Opinion Brief

What is 'sex,' exactly?

A new study suggests the answer might not be as simple as you think

A new poll asks people what it means to "have sex"

A new poll asks people what it means to "have sex" Photo: Corbis SEE ALL 84 PHOTOS

Best Opinion:  LA Times, Kinsey Institute, E-Science News

What does it mean to "have sex"? A new survey has uncovered a bewildering variety of answers to that question. The Kinsey Institute at Indiana University asked 486 English-speaking, "mostly heterosexual" residents of Indiana between the ages of 18 and 96 what they think "having sex" constitutes.

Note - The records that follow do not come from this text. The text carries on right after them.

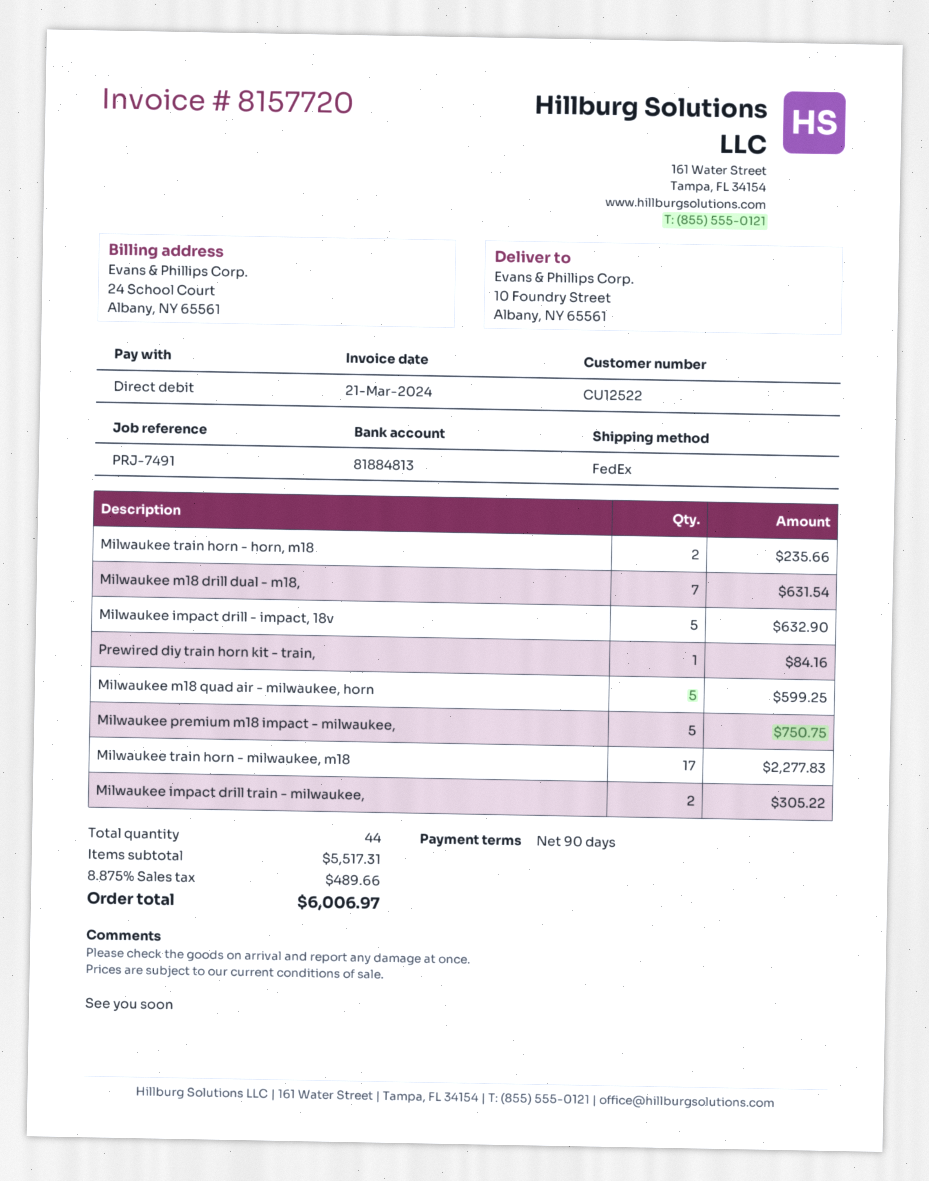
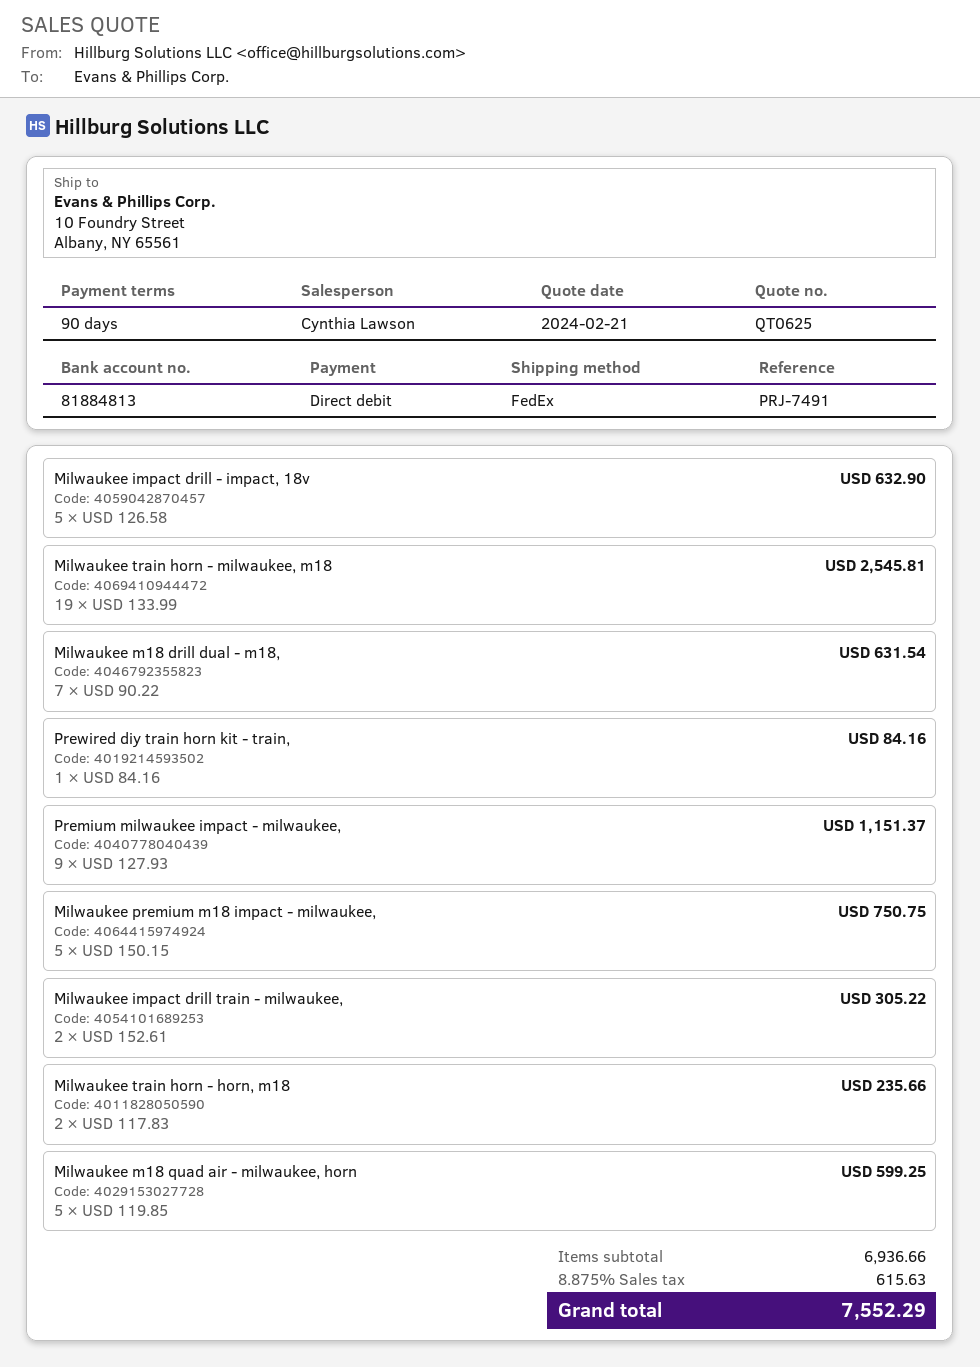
Milwaukee train horn - milwaukee, m18: 17 for 2277.83 -> 19 for 2545.81
Premium milwaukee impact - milwaukee,: none -> 9 for 1151.37
subtotal: 5517.31 -> 6936.66
tax: 8.875% = 489.66 -> 8.875% = 615.63
total: 6006.97 -> 7552.29

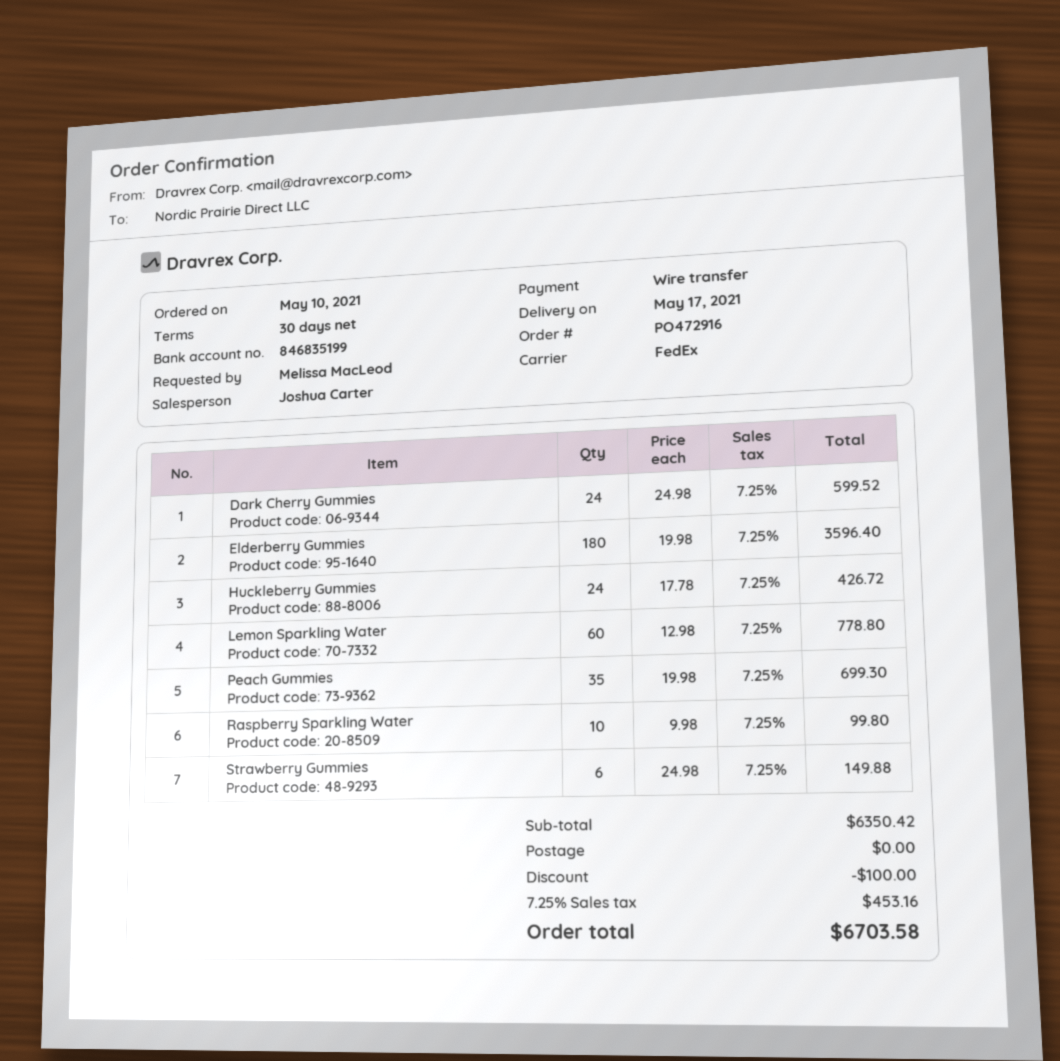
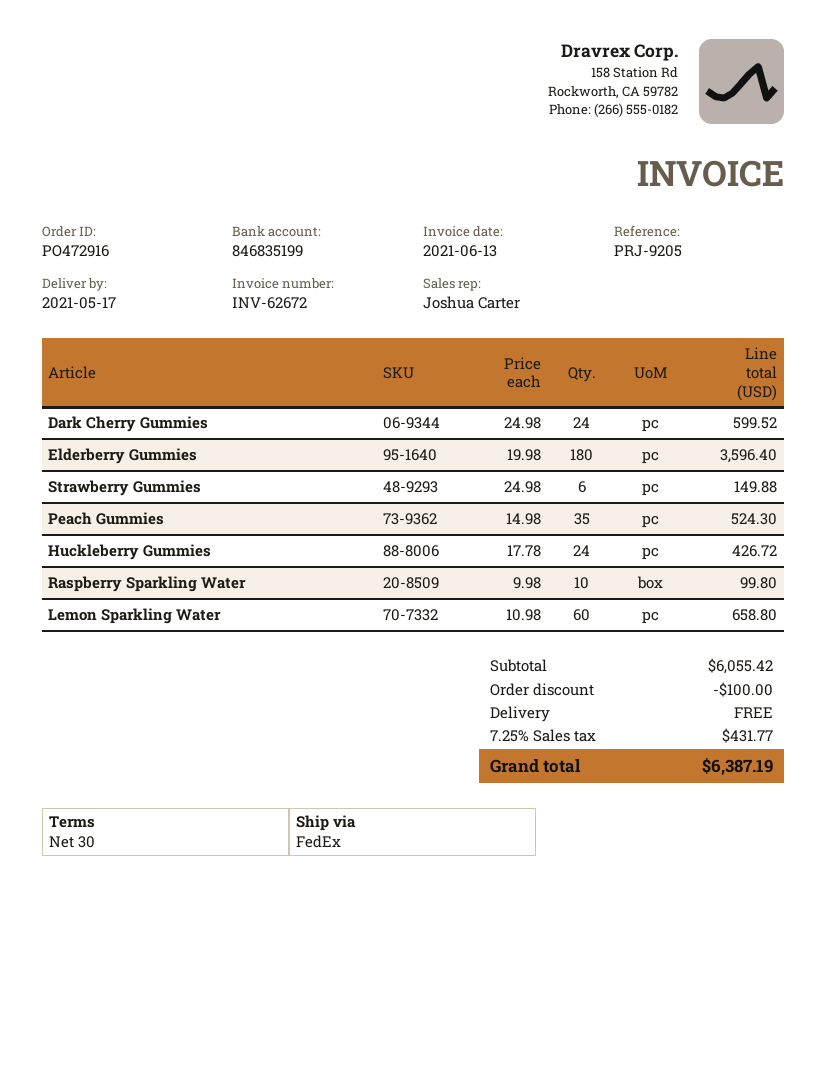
Lemon Sparkling Water: 60 x 12.98 = 778.80 -> 60 x 10.98 = 658.80
Peach Gummies: 35 x 19.98 = 699.30 -> 35 x 14.98 = 524.30
subtotal: 6350.42 -> 6055.42
tax: 7.25% = 453.16 -> 7.25% = 431.77
total: 6703.58 -> 6387.19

The study has the serious intent of making doctors aware that their definition of sex may differ from their patients'. A summary of the Institute's more intriguing findings:

Elderly men are confused
Almost one in four (23%) male respondents over the age of 65 do not consider "penile-vaginal intercourse" sex.

Men and women are equally confused
More women (282) than men (204) responded to the survey, but researchers found that their answers "did not differ significantly overall." However, while 50% of elderly males thought that anal sex did not constitute sex, 67% of women the same age thought that it did.

The Clinton defense has its supporters
A full 30 percent of survey respondents said that oral sex does not constitute having sex.

It's more sexual to give than to receive
Questions about what the researchers defined as "manual-genital" sex yielded some curious opinions. Roughly half of the respondents said it constituted having sex. However, while 48% said receiving manual stimulation constituted sex, only 45% said performing such an act counted.